Source: https://www.bna.com/tax-court-finds-n2147485287/
Timestamp: 2017-07-24 22:47:05
Document Index: 174817321

Matched Legal Cases: ['§1259', '§1058', '§1058', '§1259', '§1259', '§1259']

Tax Court Finds a Particular Variable Prepaid Forward Arrangement to be a Current Sale | Bloomberg BNA
Tax Court Finds a Particular Variable Prepaid Forward Arrangement to be a Current Sale
By Matthew Stevens and Clay Littlefield
Alston & Bird, Washington, DC and Charlotte NC
Section 1058 of the Internal Revenue Code provides that no gain or loss is recognized when an owner of securities transfers ("loans") them to another party who is obligated to return identical securities. There are other various requirements including that the stock loaned cannot reduce the stock lender's risk of loss or opportunity for gain on the loaned shares.
Section 1259 of the Code mandates gain if a taxpayer has an "appreciated financial position" and enters into a "constructive sale transaction."
A recent case Anschutz Co. v. Comr.,1 highlights the interplay between the two sections.

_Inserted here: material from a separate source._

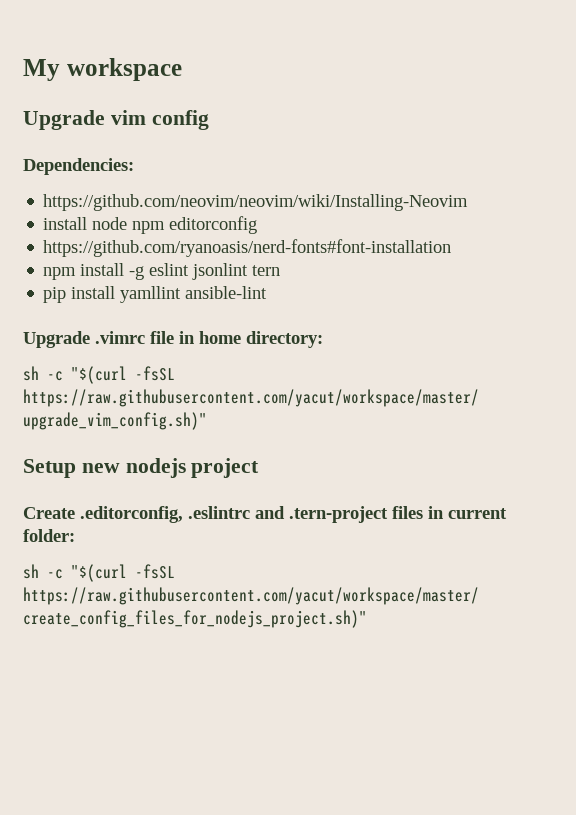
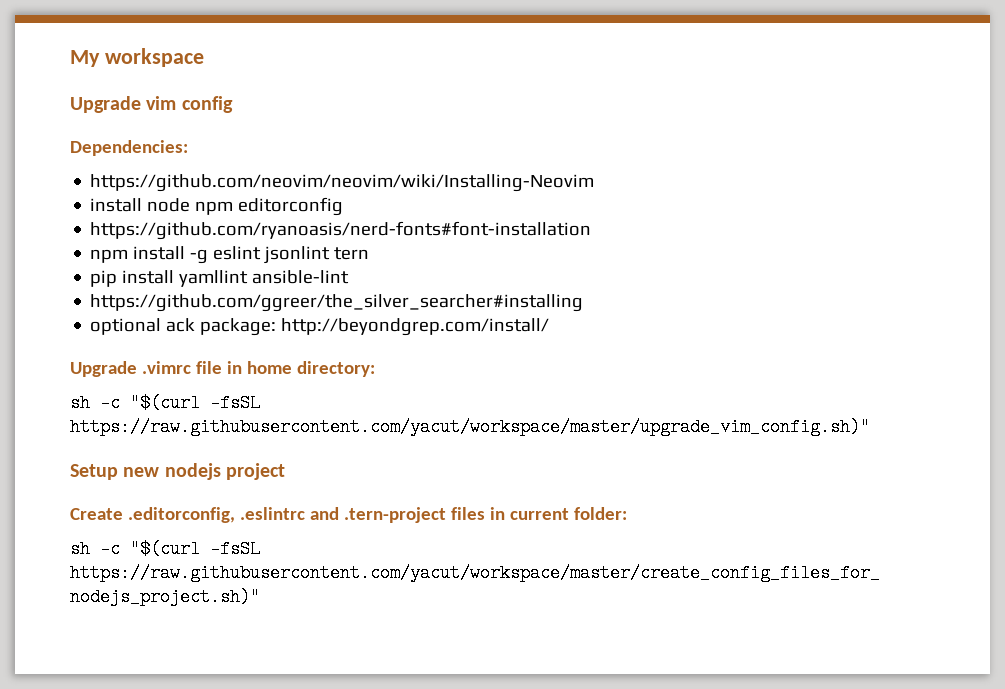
(268, 292) none -> [90,294,584,312] [90,318,550,336] // https://github.com/ggreer/the_silver_searcher#installing // optional ack package: http://beyondgrep.com/install/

In 2000, the Anschutz Company (the "Taxpayer") held appreciated publicly traded stock (through a qualified subchapter S subsidiary) that it wanted to monetize without triggering taxable gain, while simultaneously protecting itself from any future declines in the price of such stock. To accomplish this, the Taxpayer entered into an arrangement (comprised of many separate agreements, but each with substantially similar terms) with an investment bank (the "Bank") in which: (1) the Taxpayer agreed to deliver, at the end of 10 years, a variable number of shares of the stock; (2) the Bank paid Taxpayer a fixed price equal to 75% of the fair market value of the shares on the date the contract was executed; and (3) the number of shares due at the end of the arrangement was tied to the price of the stock at the scheduled time of their delivery (i.e., a variable prepaid forward contract arrangement). Under the contractual formula, the Taxpayer would not suffer any loss upon a depreciation in the value of the shares over the term of the contract term; however, the Taxpayer would enjoy the first 50% of any appreciation in the forward-sold shares during the term of the arrangement. To secure its obligation to deliver the shares due under the contract, the Taxpayer pledged them to the Bank.

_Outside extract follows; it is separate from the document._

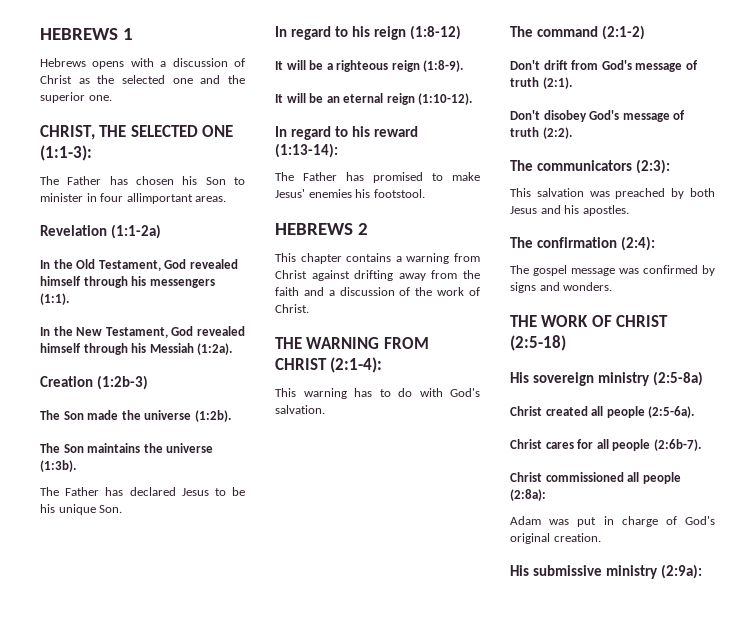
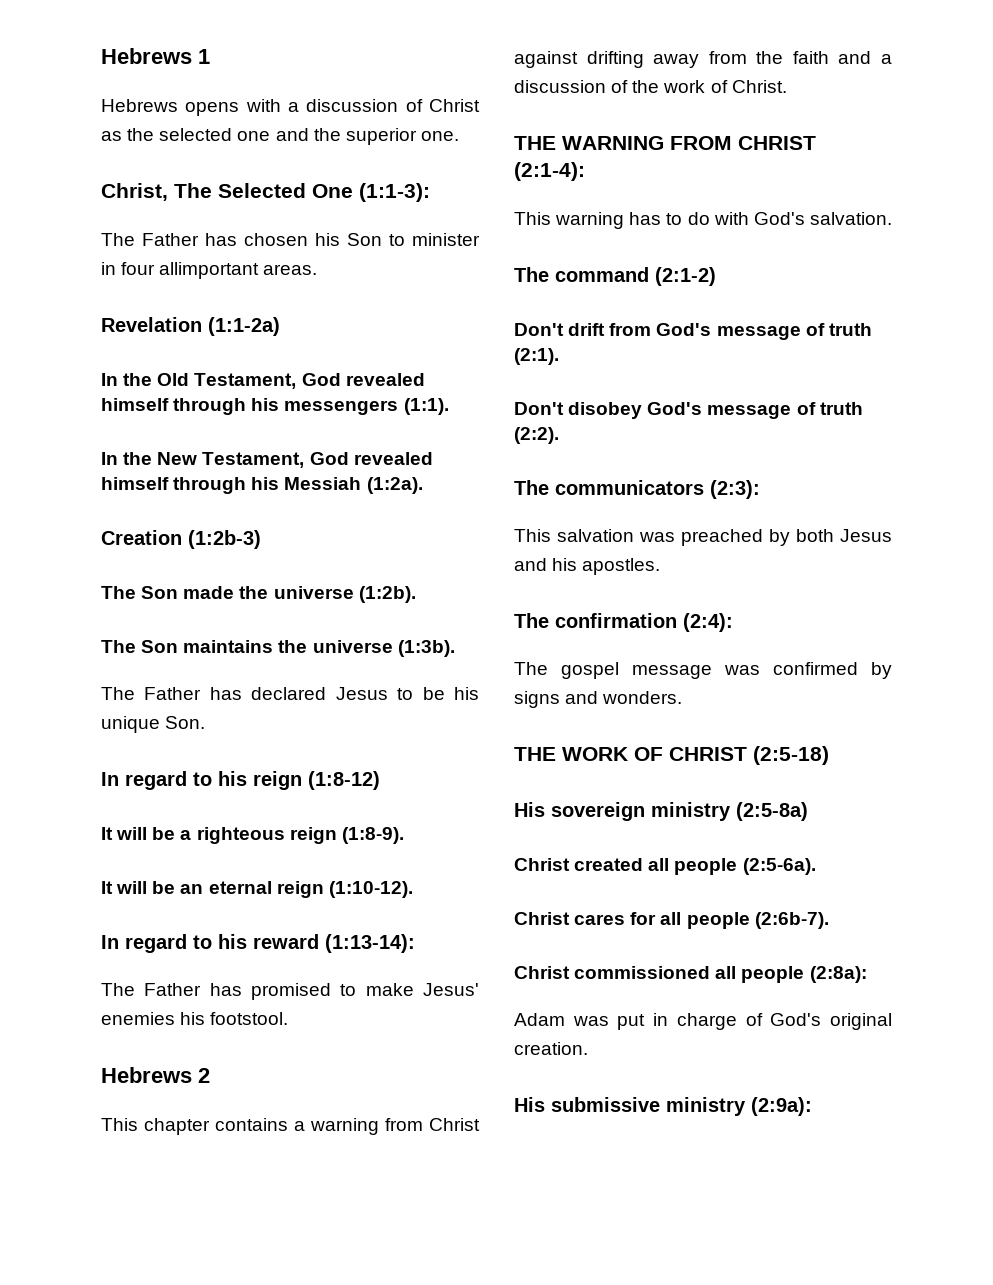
[40,28,118,40] HEBREWS -> [101,48,192,64] Hebrews
[40,125,234,140] CHRIST, THE SELECTED ONE -> [101,183,353,201] Christ, The Selected One
[275,223,353,235] HEBREWS -> [101,1067,192,1083] Hebrews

Upon entering the stock sale agreement, the Bank was economically long the shares. To hedge this long position, the Bank needed to short the stock, and initially borrowed the necessary shares in the market. However, this borrowing of shares from the market would cost the Bank money to maintain over the term of the contract. To avoid incurring this cost, the Taxpayer authorized the lending of its pledged shares to the Bank for the 10-year term of the transaction. In return, the Bank paid the Taxpayer 5% of the value of the lent stock, with a rebate owed by the Taxpayer to the extent the shares were returned to the Taxpayer during the 10-year term.
The IRS contended that the Taxpayer should be required to recognize gain on the appreciated shares in 2000 when the above arrangement was entered into, either because the Taxpayer had completed a sale of the appreciated shares, or because the arrangement constituted a constructive sale under §1259. In either case, the Taxpayer would be required to recognize gain, although the amount of such gain could vary depending on which theory the court adopted. Not surprisingly, the Taxpayer contended that it had neither sold the stock under common law principles nor entered into a constructive sale of the shares. The Tax Court agreed with the IRS that the Taxpayer had completed a common law sale of the appreciated stock when it entered into the arrangement, but rejected the IRS's argument that the arrangement constituted a constructive sale transaction.
The Tax Court held that the Taxpayer entered into an integrated transaction composed of two legs — an agreement to sell shares in the future, and an agreement to lend those shares immediately (or almost immediately) upon entry into the contract. Thus, the court held, "[i]f we analyze [the Taxpayer's] transactions as a whole, it is clear that [the Taxpayer] transferred the benefits and burdens of ownership, including (1) legal title to the shares; (2) all risk of loss; (3) a major portion of the opportunity for gain; (4) the right to vote the stock; and (5) possession of the stock." While the Taxpayer did retain, and did exercise on two occasions, the right to recall the pledged shares, the court treated these as borrowings of shares that had previously been sold (done solely for tax purposes), rather than as indications that the shares had, in fact, not been sold.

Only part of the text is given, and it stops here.